= Enterprise master patient index =

Patient database used by healthcare organizations

An enterprise master patient index or enterprise-wide master patient index (EMPI) is a patient database used by healthcare organizations to maintain accurate medical data across its various departments. Patients are assigned a unique identifier, so they are represented only once across all the organization's systems. Patient data can include name; gender; date of birth; race and ethnicity; social security number; current address and contact information; insurance information; current diagnoses; and most recent date of hospital admission and discharge (if applicable).

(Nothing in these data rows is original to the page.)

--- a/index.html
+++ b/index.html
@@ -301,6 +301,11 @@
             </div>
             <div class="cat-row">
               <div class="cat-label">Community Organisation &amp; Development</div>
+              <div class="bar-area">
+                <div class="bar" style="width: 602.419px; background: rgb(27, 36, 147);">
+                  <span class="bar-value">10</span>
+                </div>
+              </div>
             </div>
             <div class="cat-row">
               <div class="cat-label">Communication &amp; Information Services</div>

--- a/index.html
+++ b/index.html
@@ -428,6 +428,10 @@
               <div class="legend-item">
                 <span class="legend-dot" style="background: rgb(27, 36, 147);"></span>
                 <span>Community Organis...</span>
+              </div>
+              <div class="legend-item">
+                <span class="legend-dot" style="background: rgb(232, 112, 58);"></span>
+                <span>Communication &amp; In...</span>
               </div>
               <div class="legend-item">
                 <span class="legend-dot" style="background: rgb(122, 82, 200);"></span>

EMPIs are intended to ensure patient data is correct and consistent throughout the organization regardless of which system is being updated. Non-healthcare organizations also face similar issues maintaining customer records across different departments.

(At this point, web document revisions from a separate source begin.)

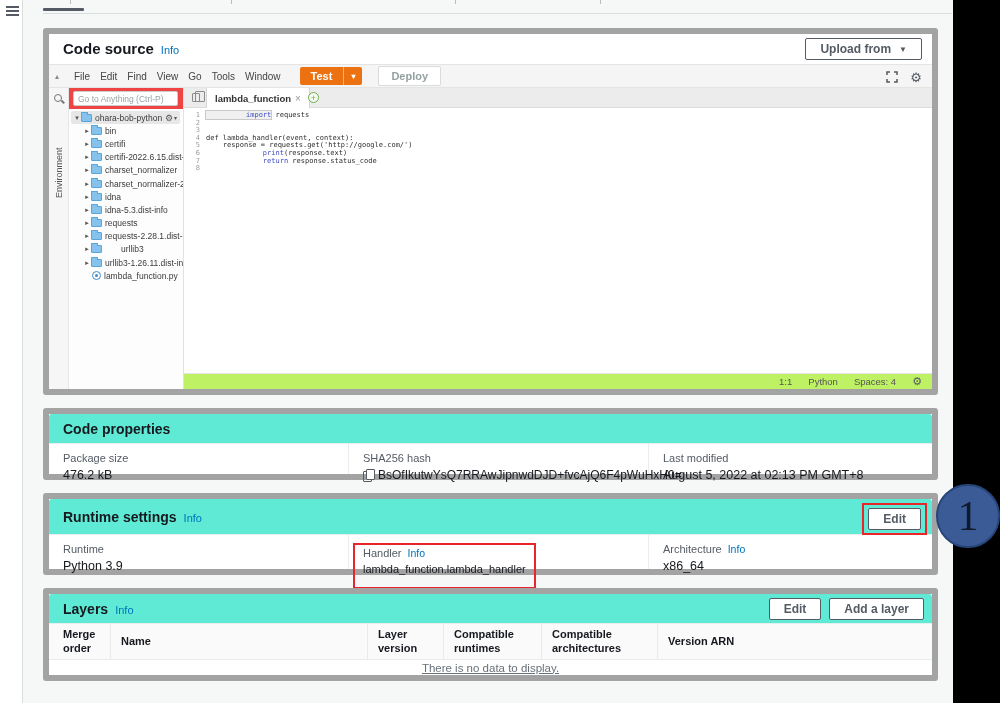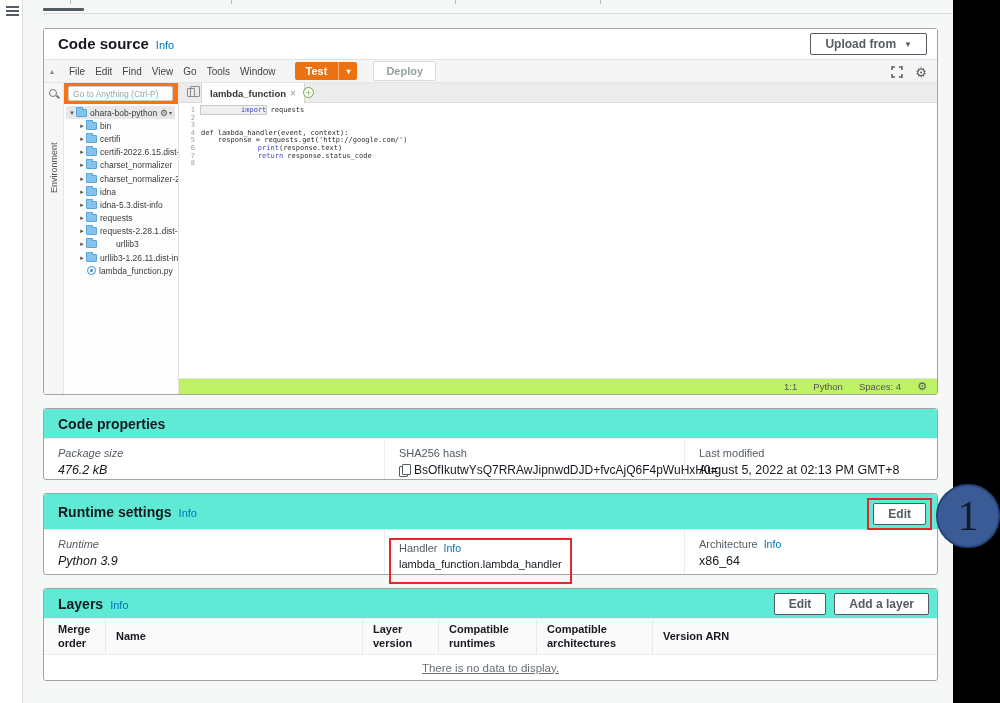--- a/index.html
+++ b/index.html
@@ -19,7 +19,7 @@
   .toptab-rule { position:absolute; left:43px; top:13px; width:909px; height:1px; background:#d9dddd; }
 
   
-  .card { position:absolute; background:#fff; border:1px solid #a3a3a3; border-radius:3px; }
+  .card { position:absolute; background:#fff; border:6px solid #a3a3a3; border-radius:3px; }
   .card-title { font-size:15px; font-weight:bold; color:#16191f; }
   .card-title.sm { font-size:14px; }
   .info-link { font-size:11px; color:#0073bb; font-weight:normal; margin-left:7px; cursor:pointer; }

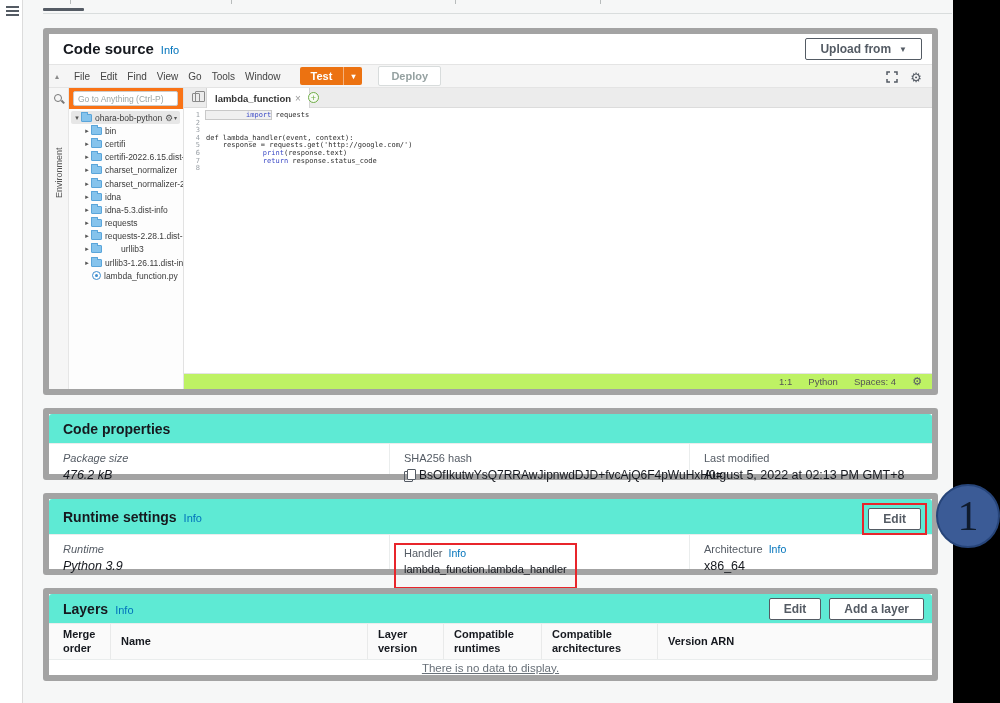--- a/index.html
+++ b/index.html
@@ -57,7 +57,7 @@
 
   
   .tree-panel { position:absolute; left:20px; top:54px; width:115px; bottom:0; background:#fdfdfd; border-right:1px solid #e2e2e2; }
-  .search-row { position:absolute; left:0; top:0; width:100%; height:21px; background:#f97316; }
+  .search-row { position:absolute; left:0; top:0; width:100%; height:21px; background:#ef4444; }
   .search-input { position:absolute; left:4px; top:3px; width:105px; height:15px; border:1px solid #ccc; border-radius:2px;
                   font-size:8.5px; color:#333; padding:0 4px; font-family:"Liberation Sans", sans-serif; background:#fff; }
   .search-input::placeholder { color:#9aa5a5; }

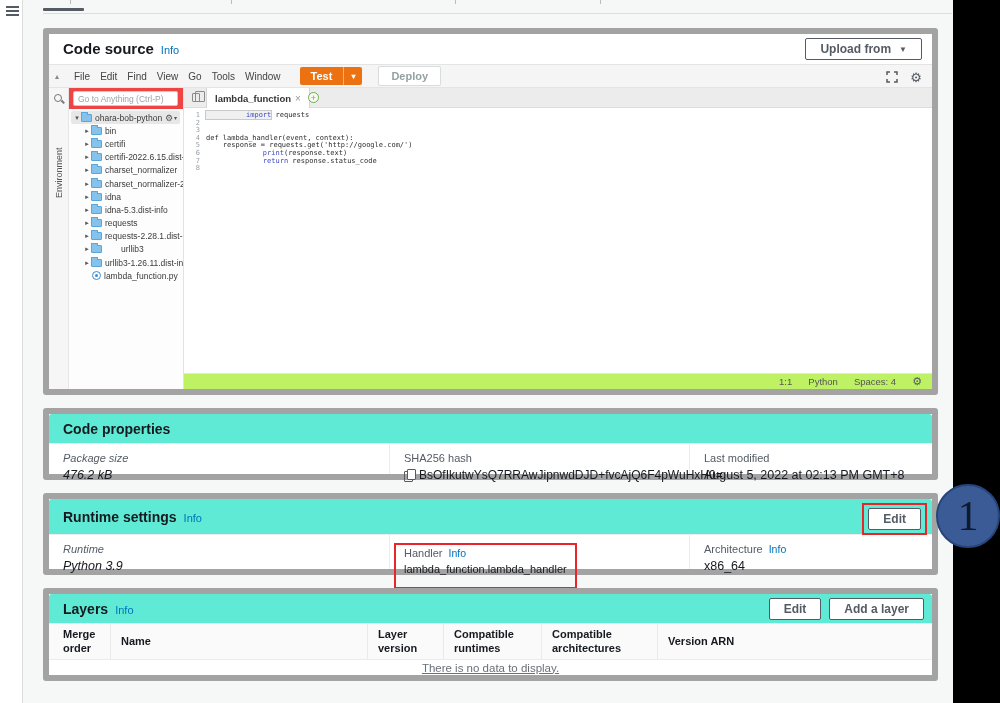--- a/index.html
+++ b/index.html
@@ -113,7 +113,7 @@
   #runtime-settings .sec-body { top:36px; }
   #layers-card { left:43px; top:588px; width:895px; height:93px; }
 
-  .c1 { width:299px;font-style:italic; } .c2 { width:300px;margin-left:41px; } .c3 { flex:1; }
+  .c1 { width:299px; } .c2 { width:300px;margin-left:41px; } .c3 { flex:1; }
 
   .sha-copy { width:10px; height:12px; position:relative; flex:0 0 auto; cursor:pointer; }
   .sha-copy::before { content:""; position:absolute; left:0; top:2px; width:7px; height:9px; border:1.2px solid #545b64; border-radius:1px; }

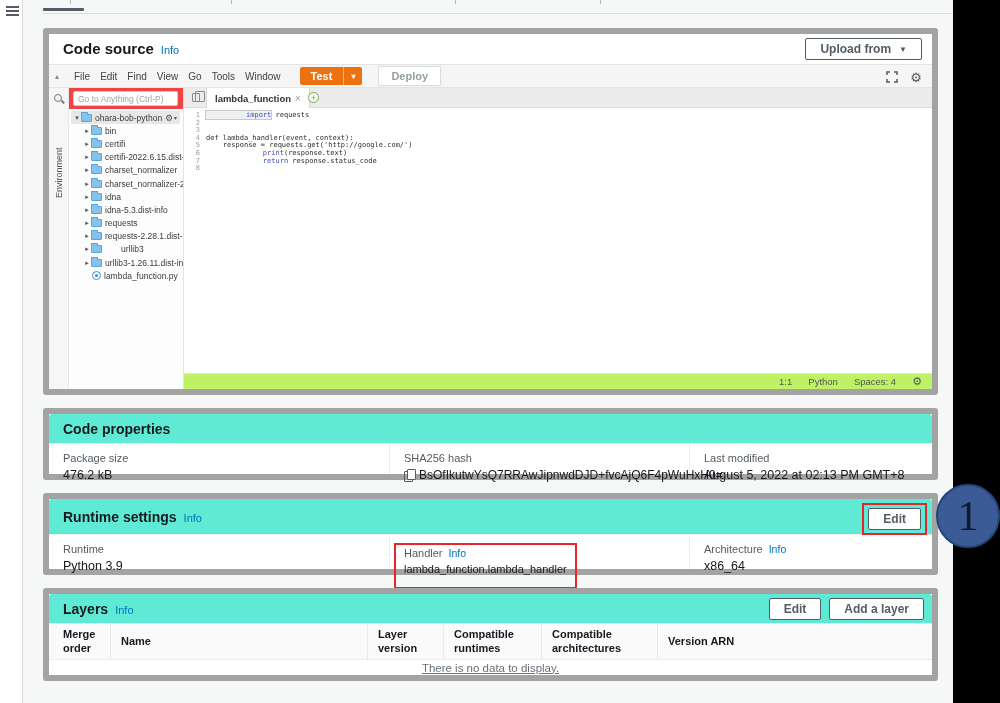--- a/index.html
+++ b/index.html
@@ -113,7 +113,7 @@
   #runtime-settings .sec-body { top:36px; }
   #layers-card { left:43px; top:588px; width:895px; height:93px; }
 
-  .c1 { width:299px; } .c2 { width:300px;margin-left:41px; } .c3 { flex:1; }
+  .c1 { width:299px; } .c2 { width:300px; } .c3 { flex:1; }
 
   .sha-copy { width:10px; height:12px; position:relative; flex:0 0 auto; cursor:pointer; }
   .sha-copy::before { content:""; position:absolute; left:0; top:2px; width:7px; height:9px; border:1.2px solid #545b64; border-radius:1px; }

Many software vendors use the terms EMPI and MPI (master patient index) synonymously, because an MPI is only workable if it is used by all software applications across an entire enterprise; that is, "master" implies enterprise-wide scope.

EMPIs use match engines along with the technique of referential matching to more easily identify duplicate patient records.

== Overview ==
In computing, an enterprise[-wide] master patient index is a form of customer data integration (CDI) specific to the healthcare industry. Healthcare organizations and groups use EMPI to identify, match, merge, de-duplicate, and cleanse patient records to create a master index that may be used to obtain a complete and single view of a patient. The EMPI will create a unique identifier for each patient and maintain a mapping to the identifiers used in each records' respective system.

An EMPI will typically provide an application programming interface (API) for searching and querying the index to find patients and the pointers to their identifiers and records in the respective systems. It may also store some subset of the attributes for the patient so that it may be queried as an authoritative source of the "single most accurate record" or "source of truth" for the patient. Registration or other practice management applications may interact with the index when admitting new patients to have the single best record from the start, or may have the records indexed at a later time.

An EMPI may additionally work with or include enterprise application integration (EAI) capabilities to update the originating source systems of the patient records with the cleansed and authoritative data.

Even the best tuned EMPI will not be 100% accurate. Thus an EMPI will provide a data stewardship interface for reviewing the match engine results, handling records for which the engine does not definitively determine a match or not. This interface will provide for performing search, merge, unmerge, edit and numerous other operations. This interface may also be used to monitor the performance of the match engine and perform periodic audits on the quality of the data.

EMPI can be used by organizations such as hospitals, medical centers, outpatient clinics, physician offices and rehabilitation facilities.

===Match engine===
A component of an EMPI is the match engine, the method by which different records can be identified as being for the same patient. A match engine may be deterministic, probabilistic, or naturalistic. The match engine must be configured and tuned for each implementation to minimize false matches and unmatches. The accuracy and performance of the match engine are a big factor in determining the value and ROI for an EMPI solution.

The attributes a match engine is configured to use can typically include name, date of birth, sex, social security number, and address. The match engine must be able to give consideration to data challenges such as typos, misspellings, transpositions and aliases.

====Referential matching====
Referential matching involves taking third party patient demographic data containing unique identifiers and using it to better match patient records. Rather than compare incomplete records with each other to try to match them, the organization would compare each incomplete record with a more comprehensive referential database. This works across multiple organizations as long as they all use the same referential list of demographic data formatted the same way. Putting the EMPI on the cloud is one technique to ensure uniformity of the match engine. In 2018, Pennsylvania-based NGO The Pew Charitable Trusts identified referential matching using third party patient data as a good way to improve patient matching.

== Key benefits ==
Correctly matching patient records from disparate systems and different organizations provides a more complete view of a patient. Additional benefits include:
- Better patient care can be provided.
- Improved customer service can be offered.
- In emergency or other critical care situations, medical staff can be more confident that they know medical conditions or other information that would be critical to providing proper care.
- Historical care related information can be obtained from across organizations.